On March 7, 2024, the Steelers released Neal after a failed physical.

===Retirement===
On February 23, 2025, Neal announced his retirement from the NFL after not playing the entire 2024 season.

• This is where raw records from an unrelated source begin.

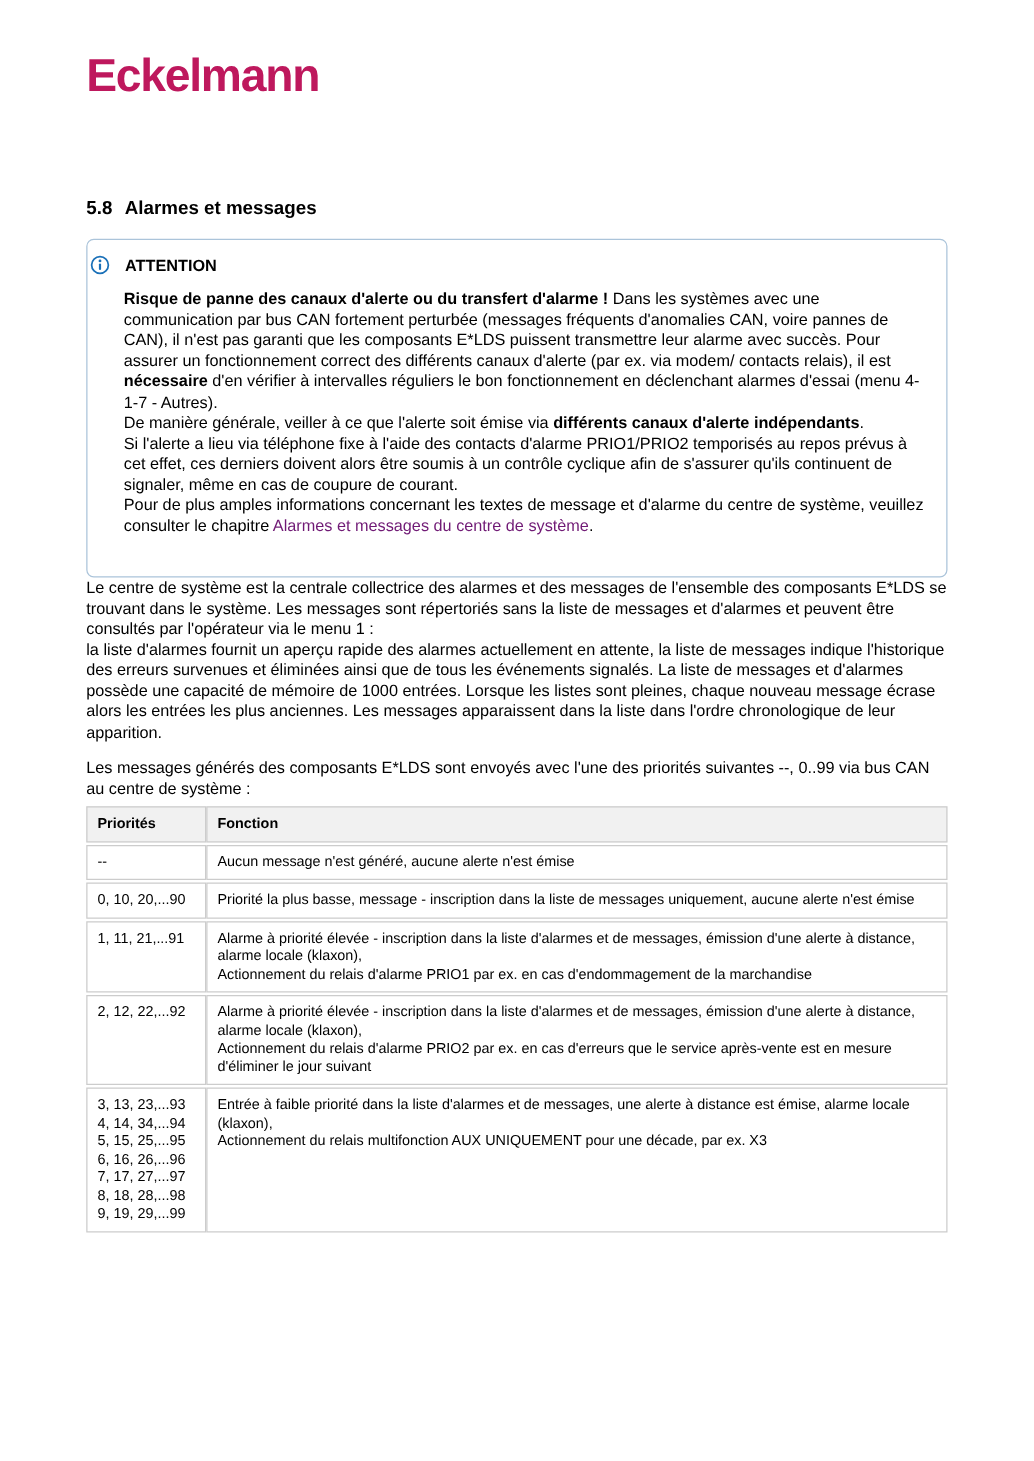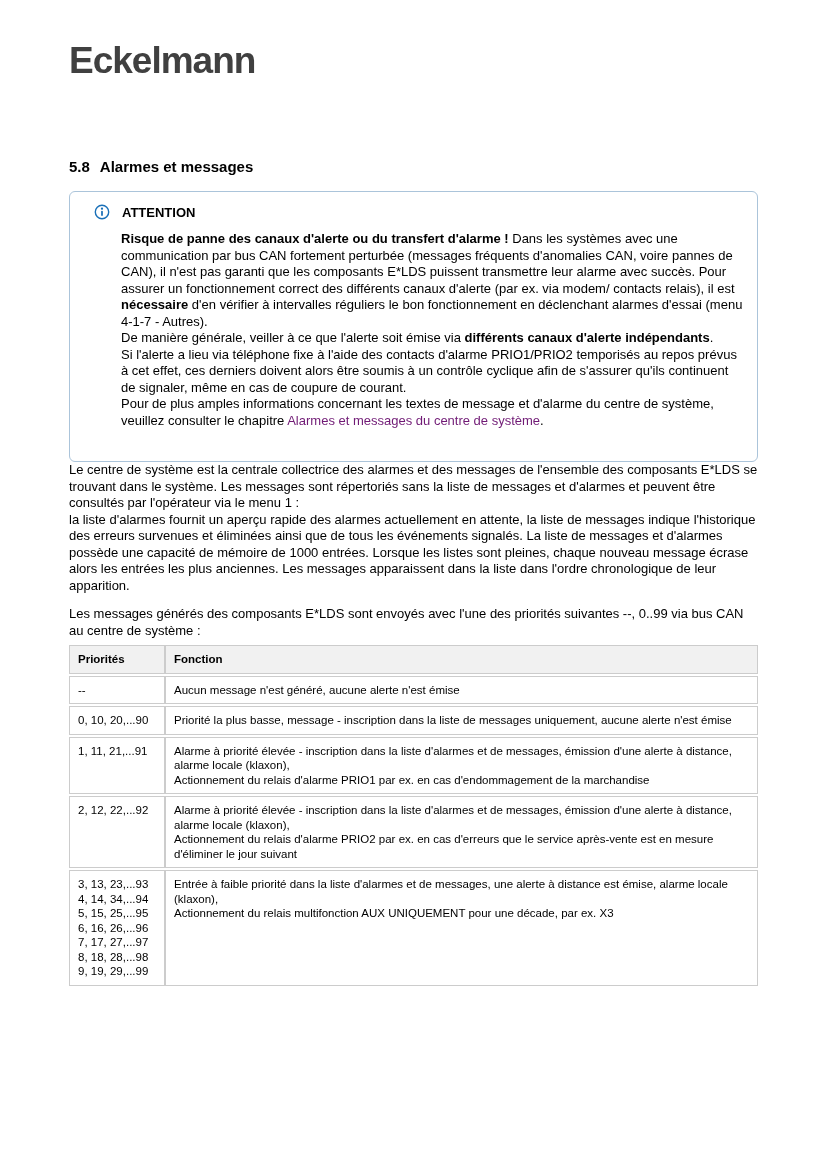"Eckelmann" .logo { color: #404040 -> #be185d }
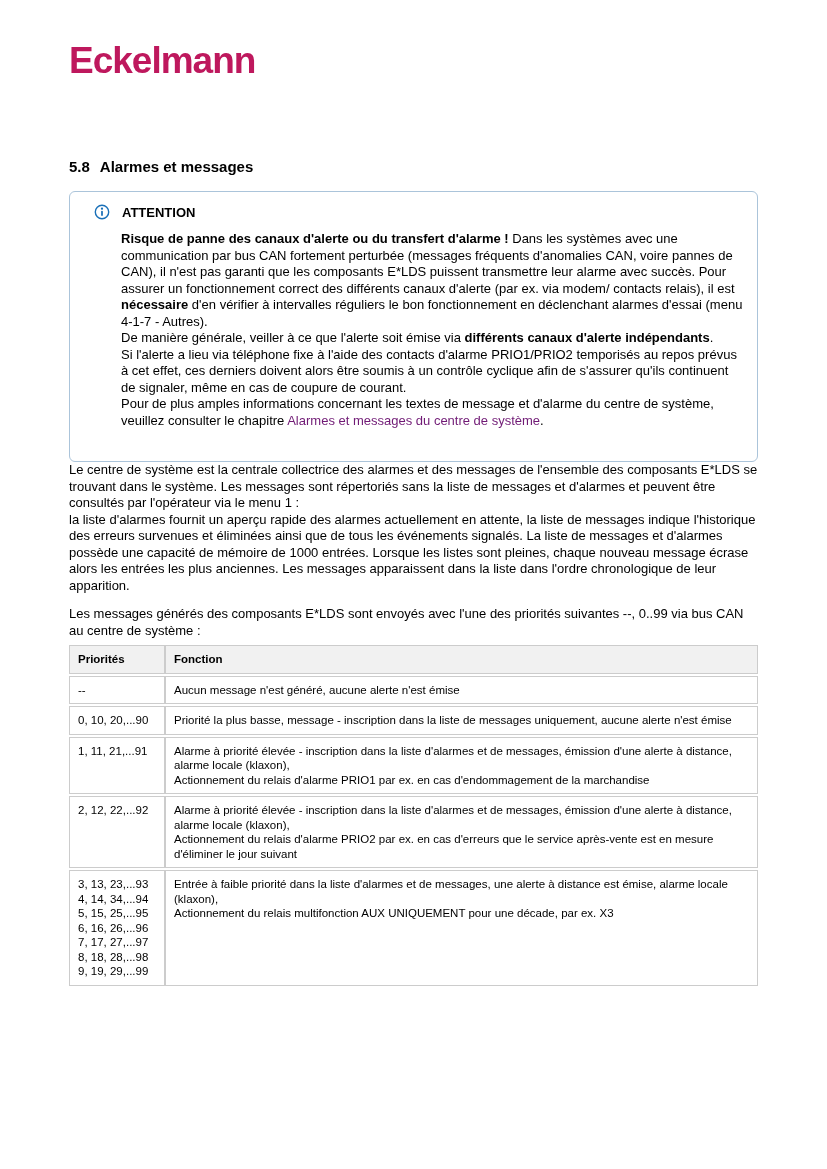"ATTENTION" .att-box { padding: 12px 14px 14px 24px -> 12px 14px 14px 2px }
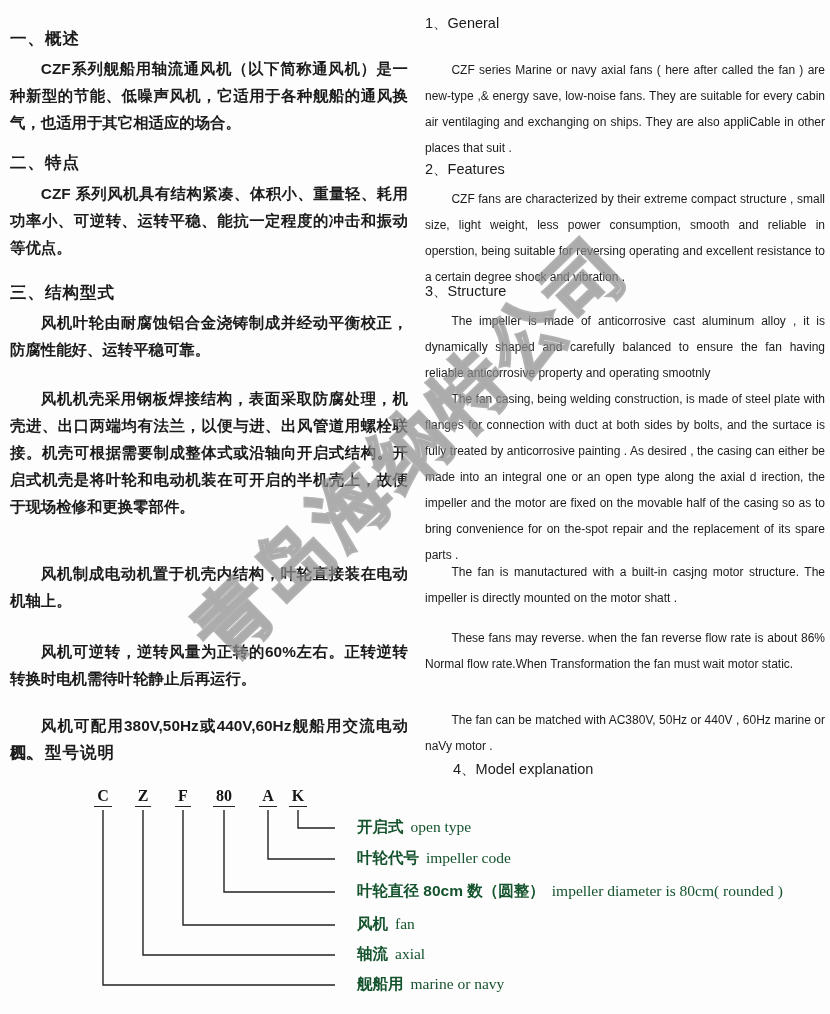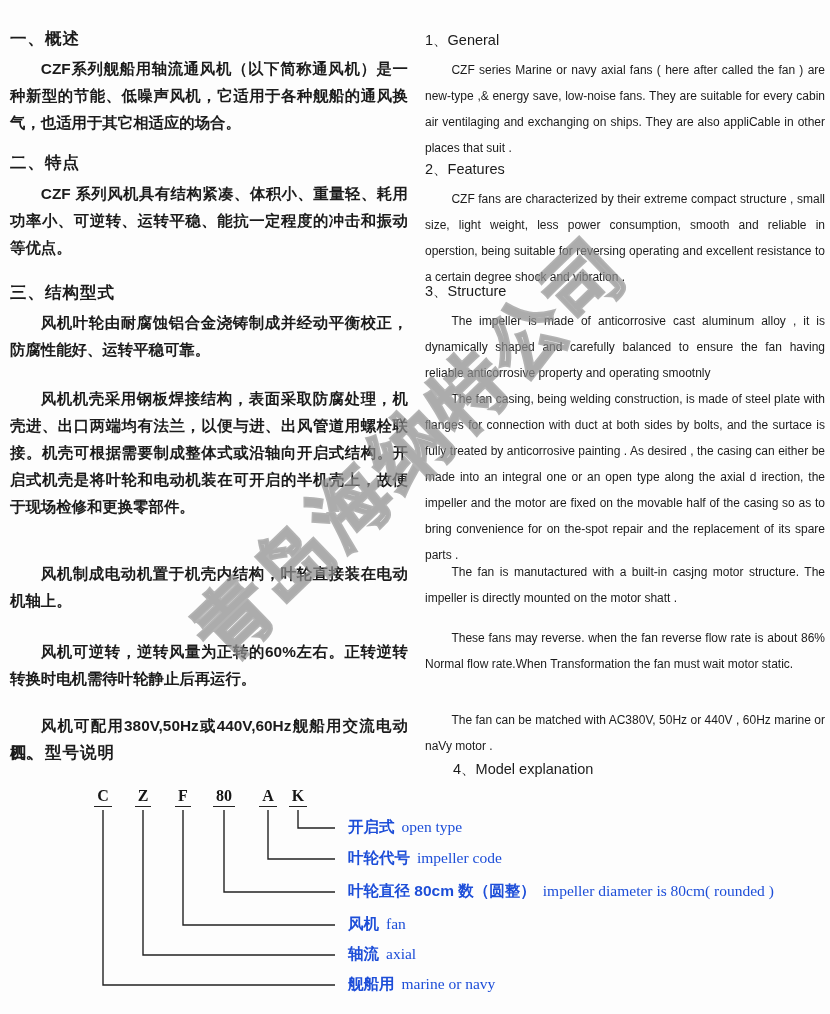"1、General" .rh1 { top: 31px -> 14px }
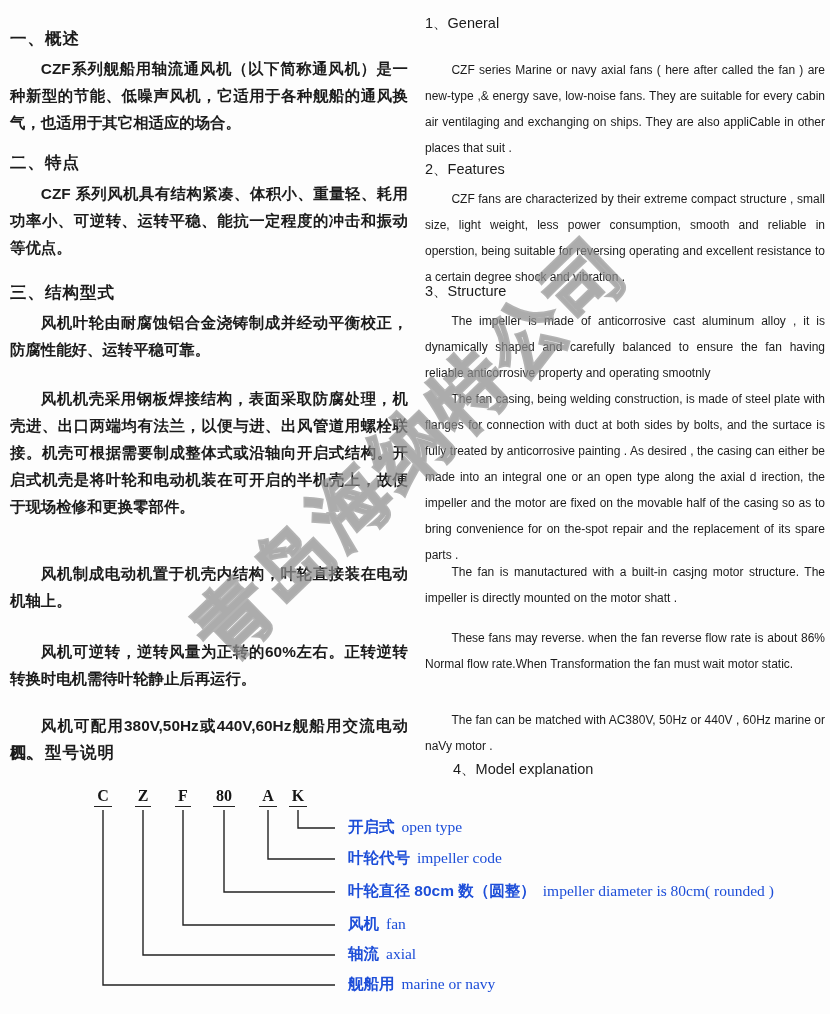"开启式 open type" .diag-label { color: #1d4ed8 -> #14532d; left: 348px -> 357px }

== NFL career statistics ==
=== Regular season ===

Year: Team; Games; Tackles; Interceptions; Fumbles
GP: GS; Cmb; Solo; Ast; Sck; TfL; PD; Int; Yds; Avg; Lng; TD; FF; FR; Yds; TD
2016: ATL; 14; 14; 106; 72; 34; 0.0; 2; 8; 0; 0; 0.0; 0; 0; 5; 1; 0; 0
2017: ATL; 16; 16; 116; 83; 33; 0.0; 4; 6; 1; 19; 19.0; 19; 0; 3; 2; 0; 0
2018: ATL; 1; 1; 2; 1; 1; 0.0; 0; 0; 0; 0; 0.0; 0; 0; 0; 0; 0; 0
2019: ATL; 3; 3; 14; 11; 3; 0.0; 0; 0; 0; 0; 0.0; 0; 0; 0; 0; 0; 0
2020: ATL; 15; 14; 100; 76; 24; 1.0; 9; 2; 1; 0; 0.0; 0; 0; 0; 1; 0; 0
2021: DAL; 14; 5; 72; 44; 28; 1.0; 4; 0; 0; 0; 0.0; 0; 0; 0; 0; 0; 0
2022: TB; 17; 8; 63; 41; 22; 0.5; 2; 4; 1; 0; 0.0; 0; 0; 0; 0; 0; 0
2023: PIT; 9; 8; 50; 33; 17; 0.0; 1; 2; 1; 32; 32.0; 32; 0; 0; 1; 0; 0
Career: 89; 69; 523; 361; 162; 2.5; 22; 22; 4; 51; 12.8; 32; 0; 8; 5; 0; 0

=== Postseason ===

Year: Team; Games; Tackles; Interceptions; Fumbles
GP: GS; Cmb; Solo; Ast; Sck; PD; Int; Yds; Avg; Lng; TD; FF; FR; Yds; TD
2016: ATL; 3; 3; 30; 24; 6; 0.0; 0; 0; 0; 0.0; 0; 0; 0; 0; 0; 0
2017: ATL; 2; 2; 14; 11; 3; 0.0; 1; 0; 0; 0.0; 0; 0; 0; 1; 0; 0
Career: 5; 5; 44; 35; 9; 0.0; 1; 0; 0; 0.0; 0; 0; 0; 1; 0; 0

==Personal life==
Keanu Neal is named after actor Keanu Reeves. His brother, Clinton Hart, played safety in the NFL. Neal’s mentor is former Seahawks safety Kam Chancellor. Neal kept a signed Chancellor jersey in his locker to pay respect.